После смерти мужа она к изумлению своему обнаружила признаки иерусалимской блажи даже у глазного врача доктора Ландау. Клиника, как обычно, была полна больных, которые, за недостатком места на лавках, сидели, ожидая своей очереди, на полу и на лестнице, сестры и врачи носились, не переводя духа. Сам доктор Ландау, бледный и с покрасневшими глазами после срочных ночных операций, сделанных двум арабским мальчикам, привезенным из Хеврона, едва успевал заниматься наиболее тяжелыми воспалениями, как вдруг, в разгар всей этой суматохи (и именно тогда, когда госпожа Джентила Луриа вошла к нему для прохождения еженедельной процедуры), погрузился в спор о неком стихе из Священного Писания с управляющим клиникой, Скрюченным Берлом. Один сказал, что написано так, а другой — что эдак, будто это действительно имело значение — так или иначе там написано. Доктор Ландау не мог успокоиться до тех пор, пока не оставил ее прямо так, на стуле, в середине процедуры, и со спринцовкой в руках не побежал за Берлом в контору, чтобы заглянуть в книгу. Чудо было сотворено для нее, что фраза оказалась написанной так, как хотел доктор, ибо иначе он наверняка со злости перепутал бы склянки и закапал ей в глаза какое-нибудь едкое снадобье, яд, который окончательно бы ее ослепил и погрузил во тьму до конца дней.
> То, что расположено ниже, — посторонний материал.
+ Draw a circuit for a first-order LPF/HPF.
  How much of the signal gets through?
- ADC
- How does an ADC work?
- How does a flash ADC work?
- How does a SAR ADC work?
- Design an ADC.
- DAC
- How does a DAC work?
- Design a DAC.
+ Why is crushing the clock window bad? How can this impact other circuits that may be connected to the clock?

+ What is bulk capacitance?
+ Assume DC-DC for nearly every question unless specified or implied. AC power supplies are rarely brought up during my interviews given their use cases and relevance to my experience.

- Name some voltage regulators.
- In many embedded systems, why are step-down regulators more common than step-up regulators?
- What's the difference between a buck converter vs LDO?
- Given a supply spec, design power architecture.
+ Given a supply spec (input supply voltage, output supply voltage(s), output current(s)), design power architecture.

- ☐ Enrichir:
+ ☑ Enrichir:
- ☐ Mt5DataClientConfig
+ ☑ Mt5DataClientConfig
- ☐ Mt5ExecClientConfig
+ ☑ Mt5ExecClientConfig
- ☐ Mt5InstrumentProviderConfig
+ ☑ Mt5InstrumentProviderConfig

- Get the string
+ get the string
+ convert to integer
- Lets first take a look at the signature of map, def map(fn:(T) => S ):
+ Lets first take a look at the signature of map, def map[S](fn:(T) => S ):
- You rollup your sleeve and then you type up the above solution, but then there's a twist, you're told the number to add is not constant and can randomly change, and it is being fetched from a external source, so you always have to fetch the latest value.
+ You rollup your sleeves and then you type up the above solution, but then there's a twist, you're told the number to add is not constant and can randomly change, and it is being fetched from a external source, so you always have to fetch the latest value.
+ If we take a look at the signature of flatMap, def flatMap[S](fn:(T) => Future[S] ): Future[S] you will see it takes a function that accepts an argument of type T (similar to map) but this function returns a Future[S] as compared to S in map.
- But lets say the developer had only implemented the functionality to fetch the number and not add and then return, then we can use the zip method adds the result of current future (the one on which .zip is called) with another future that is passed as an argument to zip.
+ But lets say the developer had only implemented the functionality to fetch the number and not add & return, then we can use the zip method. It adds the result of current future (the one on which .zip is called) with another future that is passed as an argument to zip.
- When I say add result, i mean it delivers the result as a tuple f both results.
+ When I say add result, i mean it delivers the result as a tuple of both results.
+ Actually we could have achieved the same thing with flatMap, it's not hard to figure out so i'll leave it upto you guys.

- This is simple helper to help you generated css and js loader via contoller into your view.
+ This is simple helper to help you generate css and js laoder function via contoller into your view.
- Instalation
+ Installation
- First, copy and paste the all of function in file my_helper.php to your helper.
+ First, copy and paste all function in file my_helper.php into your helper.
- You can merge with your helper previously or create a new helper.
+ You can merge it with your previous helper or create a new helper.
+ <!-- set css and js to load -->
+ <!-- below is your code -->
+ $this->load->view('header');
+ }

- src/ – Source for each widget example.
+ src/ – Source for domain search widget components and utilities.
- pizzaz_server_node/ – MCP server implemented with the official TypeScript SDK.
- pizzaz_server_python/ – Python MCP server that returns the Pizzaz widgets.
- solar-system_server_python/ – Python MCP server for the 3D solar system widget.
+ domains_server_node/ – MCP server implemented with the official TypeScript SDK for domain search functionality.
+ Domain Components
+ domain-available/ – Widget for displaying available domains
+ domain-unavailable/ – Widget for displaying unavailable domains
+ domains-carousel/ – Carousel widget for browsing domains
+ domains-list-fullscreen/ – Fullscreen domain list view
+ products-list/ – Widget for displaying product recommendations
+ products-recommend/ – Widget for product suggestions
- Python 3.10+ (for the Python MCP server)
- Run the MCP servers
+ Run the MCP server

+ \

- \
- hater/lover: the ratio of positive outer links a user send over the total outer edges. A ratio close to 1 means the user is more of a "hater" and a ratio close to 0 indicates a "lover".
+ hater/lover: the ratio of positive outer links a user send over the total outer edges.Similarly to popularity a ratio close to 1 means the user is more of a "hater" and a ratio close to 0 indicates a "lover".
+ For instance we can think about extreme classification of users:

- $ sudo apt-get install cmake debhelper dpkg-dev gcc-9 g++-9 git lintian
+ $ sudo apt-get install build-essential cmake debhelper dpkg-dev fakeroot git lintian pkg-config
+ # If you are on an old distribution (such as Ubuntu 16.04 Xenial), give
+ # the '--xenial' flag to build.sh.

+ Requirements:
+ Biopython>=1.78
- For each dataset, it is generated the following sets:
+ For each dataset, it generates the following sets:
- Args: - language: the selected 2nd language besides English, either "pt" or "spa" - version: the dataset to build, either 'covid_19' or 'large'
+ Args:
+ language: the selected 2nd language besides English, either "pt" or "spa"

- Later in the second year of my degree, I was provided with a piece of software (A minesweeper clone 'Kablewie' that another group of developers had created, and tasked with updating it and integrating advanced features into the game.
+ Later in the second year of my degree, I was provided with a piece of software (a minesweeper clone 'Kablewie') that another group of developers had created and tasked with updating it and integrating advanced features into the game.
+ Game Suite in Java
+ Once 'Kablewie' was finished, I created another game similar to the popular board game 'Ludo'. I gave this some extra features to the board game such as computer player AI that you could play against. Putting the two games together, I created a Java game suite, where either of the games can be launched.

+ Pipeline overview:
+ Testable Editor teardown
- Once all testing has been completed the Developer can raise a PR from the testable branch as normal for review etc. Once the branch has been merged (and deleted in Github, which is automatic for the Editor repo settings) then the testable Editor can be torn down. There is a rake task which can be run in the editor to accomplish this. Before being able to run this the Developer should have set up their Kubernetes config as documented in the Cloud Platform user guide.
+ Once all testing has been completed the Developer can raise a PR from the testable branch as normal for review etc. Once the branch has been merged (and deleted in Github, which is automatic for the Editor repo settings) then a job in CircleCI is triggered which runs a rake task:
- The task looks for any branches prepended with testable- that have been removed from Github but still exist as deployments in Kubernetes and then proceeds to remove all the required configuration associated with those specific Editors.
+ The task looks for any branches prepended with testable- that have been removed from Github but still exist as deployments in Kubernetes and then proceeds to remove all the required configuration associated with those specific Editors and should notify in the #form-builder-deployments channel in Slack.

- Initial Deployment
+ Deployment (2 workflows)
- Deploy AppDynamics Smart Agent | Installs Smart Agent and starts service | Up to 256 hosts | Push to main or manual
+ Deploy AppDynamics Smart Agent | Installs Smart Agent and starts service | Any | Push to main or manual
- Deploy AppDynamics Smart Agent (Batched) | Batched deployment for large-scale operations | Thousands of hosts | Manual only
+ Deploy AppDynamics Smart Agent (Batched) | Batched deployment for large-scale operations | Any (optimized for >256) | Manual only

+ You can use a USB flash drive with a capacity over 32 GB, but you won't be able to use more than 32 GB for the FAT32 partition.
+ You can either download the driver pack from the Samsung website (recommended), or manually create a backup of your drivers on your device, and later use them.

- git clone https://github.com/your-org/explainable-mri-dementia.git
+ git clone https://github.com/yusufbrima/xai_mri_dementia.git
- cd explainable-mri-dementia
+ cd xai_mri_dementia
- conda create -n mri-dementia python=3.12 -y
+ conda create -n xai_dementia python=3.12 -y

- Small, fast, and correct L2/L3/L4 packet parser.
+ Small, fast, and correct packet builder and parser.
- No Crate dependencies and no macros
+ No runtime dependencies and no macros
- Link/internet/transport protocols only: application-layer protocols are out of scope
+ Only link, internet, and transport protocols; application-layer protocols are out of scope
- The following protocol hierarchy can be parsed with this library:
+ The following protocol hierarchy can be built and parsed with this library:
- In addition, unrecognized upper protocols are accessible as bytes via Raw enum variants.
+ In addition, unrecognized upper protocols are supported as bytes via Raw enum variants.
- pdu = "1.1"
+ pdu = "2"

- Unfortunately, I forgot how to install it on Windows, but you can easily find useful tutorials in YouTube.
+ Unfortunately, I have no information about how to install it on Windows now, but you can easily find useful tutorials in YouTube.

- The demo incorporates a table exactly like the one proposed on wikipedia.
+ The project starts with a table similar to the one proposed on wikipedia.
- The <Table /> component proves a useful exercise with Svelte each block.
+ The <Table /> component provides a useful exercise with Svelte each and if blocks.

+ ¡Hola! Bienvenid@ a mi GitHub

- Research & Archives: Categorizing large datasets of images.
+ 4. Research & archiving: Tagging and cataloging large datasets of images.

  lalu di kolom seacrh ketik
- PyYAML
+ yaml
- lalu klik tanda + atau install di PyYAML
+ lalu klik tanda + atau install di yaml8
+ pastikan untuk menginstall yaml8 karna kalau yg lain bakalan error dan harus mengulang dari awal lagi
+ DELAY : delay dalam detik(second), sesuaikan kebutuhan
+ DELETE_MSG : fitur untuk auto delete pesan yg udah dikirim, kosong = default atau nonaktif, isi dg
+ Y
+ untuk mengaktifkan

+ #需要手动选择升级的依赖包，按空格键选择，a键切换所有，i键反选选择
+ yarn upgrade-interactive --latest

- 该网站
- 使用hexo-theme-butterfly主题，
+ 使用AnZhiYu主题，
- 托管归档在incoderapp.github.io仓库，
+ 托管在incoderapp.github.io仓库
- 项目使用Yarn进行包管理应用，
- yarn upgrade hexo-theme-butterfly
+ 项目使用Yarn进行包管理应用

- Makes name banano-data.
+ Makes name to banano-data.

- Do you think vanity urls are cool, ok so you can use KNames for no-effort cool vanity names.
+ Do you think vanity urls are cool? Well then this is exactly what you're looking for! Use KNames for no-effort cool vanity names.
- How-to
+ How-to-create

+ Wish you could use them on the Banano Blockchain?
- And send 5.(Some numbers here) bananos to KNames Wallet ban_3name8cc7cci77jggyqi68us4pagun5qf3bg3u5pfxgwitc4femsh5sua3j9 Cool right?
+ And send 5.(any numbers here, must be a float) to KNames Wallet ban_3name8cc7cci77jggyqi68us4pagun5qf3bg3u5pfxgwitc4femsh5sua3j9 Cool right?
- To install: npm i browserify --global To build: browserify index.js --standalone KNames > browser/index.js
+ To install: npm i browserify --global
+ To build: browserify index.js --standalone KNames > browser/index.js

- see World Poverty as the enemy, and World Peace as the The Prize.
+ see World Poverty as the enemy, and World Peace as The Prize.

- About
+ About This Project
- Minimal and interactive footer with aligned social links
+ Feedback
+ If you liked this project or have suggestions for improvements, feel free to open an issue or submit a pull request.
— И вправду, — сказала она Гавриэлю, поднявшемуся на балкон для утреннего омовения, подавая ему вторую чашку кофе, — я вовсе не уверена, что он не ошибся склянками в пылу восторга от этого стиха, хоть и одолел Скрюченного Берла в споре. С того момента как он стал капать мне капли, я почувствовала, что тут не все ладно, и вот уже прошло двадцать четыре часа, а у меня все еще есть какое-то странное ощущение в глазах. Видно, придется мне пойти к нему на этой неделе еще раз. Ну, спрашиваю я тебя, слыханное ли это дело? Чтобы такой развитый и просвещенный человек, как он, — и выказал подобную иерусалимскую блажь, расчувствовался совсем как твой никчемушный дедушка от какого-то стиха, что однажды, тысячи лет назад, произнес пророк Иеремия, который был, в конце концов, не кем иным, как феллахом из Эльджабель, с дальних гор, из Анаты или из Наби-Шмуэль. Стоял там, в клинике, один старый феллах из Анаты, размахивал обоими кулаками и поносил всех эфенди деревни. А я подумала, что наверняка пророк Иеремия имел примерно такое обличие, когда явился в Иерусалим закатывать скандалы царю и всем эфенди, заправлявшим в Храме. Ведь Аната — это и есть Анафоф, а жители ее — потомки людей из Анафофа. Кто знает, не из потомков ли пророка Иеремии тот старый феллах? Я уже и не помню, были ли у него жены и дети, у этого Иеремии, старого склочника. И впрямь нужно посмотреть в Книге Иеремии. Однако даже если стих не упоминает о жене и детях, я тебя уверяю, что в каждом деревенском закоулке болталось по нескольку его отпрысков. Я-то ведь знаю этих старых скандалистов, этих преследователей греха, этих ревнителей морали, всех этих, назначивших себя надсмотрщиками Царя Небесного на земле. Я сказала доктору Ландау, что мои глаза мне дороже всех ранних пророков с поздними заодно, и когда он занимается ими, то пусть будет любезен думать о подходящих каплях, а не о библейских выражениях. Что это у тебя за странное выражение лица? Не крути носом и не говори мне опять, что кофе, который я варю, для тебя недостаточно крепок!